### Exercise directions:
Using the records below, give again exactly the lines from the line that contains "- Tout membre effectif ne" through the line that contains "- 5. In Qt, use", both ends included, and only those.

### Given data:
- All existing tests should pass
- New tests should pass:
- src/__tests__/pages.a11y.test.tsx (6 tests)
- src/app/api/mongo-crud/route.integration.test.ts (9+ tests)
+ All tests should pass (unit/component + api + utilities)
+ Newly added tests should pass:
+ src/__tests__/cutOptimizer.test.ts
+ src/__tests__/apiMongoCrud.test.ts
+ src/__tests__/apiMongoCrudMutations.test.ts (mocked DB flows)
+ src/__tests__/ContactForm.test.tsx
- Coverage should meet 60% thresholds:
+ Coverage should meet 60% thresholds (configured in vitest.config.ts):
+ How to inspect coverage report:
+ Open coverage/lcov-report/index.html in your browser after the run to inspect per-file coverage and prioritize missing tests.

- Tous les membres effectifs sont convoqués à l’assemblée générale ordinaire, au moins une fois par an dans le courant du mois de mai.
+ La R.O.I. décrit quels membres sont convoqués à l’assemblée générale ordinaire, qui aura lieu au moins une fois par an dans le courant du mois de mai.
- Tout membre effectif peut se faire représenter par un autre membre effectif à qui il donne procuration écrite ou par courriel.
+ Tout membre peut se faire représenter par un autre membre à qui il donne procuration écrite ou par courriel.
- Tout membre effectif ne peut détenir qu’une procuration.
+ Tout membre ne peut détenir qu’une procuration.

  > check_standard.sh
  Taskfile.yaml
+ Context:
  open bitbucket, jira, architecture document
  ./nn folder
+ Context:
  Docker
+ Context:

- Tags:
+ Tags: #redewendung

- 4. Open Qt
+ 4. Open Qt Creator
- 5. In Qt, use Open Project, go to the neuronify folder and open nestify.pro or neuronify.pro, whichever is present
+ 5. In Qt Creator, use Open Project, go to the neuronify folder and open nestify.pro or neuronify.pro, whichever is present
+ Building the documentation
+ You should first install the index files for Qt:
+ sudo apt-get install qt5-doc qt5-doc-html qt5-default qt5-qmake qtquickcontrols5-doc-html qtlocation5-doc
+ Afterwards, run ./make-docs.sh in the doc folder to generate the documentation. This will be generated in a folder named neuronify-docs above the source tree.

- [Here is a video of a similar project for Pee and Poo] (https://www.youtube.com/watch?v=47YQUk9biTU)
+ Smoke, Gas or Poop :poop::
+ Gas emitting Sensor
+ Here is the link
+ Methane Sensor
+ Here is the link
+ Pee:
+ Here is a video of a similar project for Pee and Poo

### Response area:
- Tout membre effectif ne peut détenir qu’une procuration.
+ Tout membre ne peut détenir qu’une procuration.

  > check_standard.sh
  Taskfile.yaml
+ Context:
  open bitbucket, jira, architecture document
  ./nn folder
+ Context:
  Docker
+ Context:

- Tags:
+ Tags: #redewendung

- 4. Open Qt
+ 4. Open Qt Creator
- 5. In Qt, use Open Project, go to the neuronify folder and open nestify.pro or neuronify.pro, whichever is present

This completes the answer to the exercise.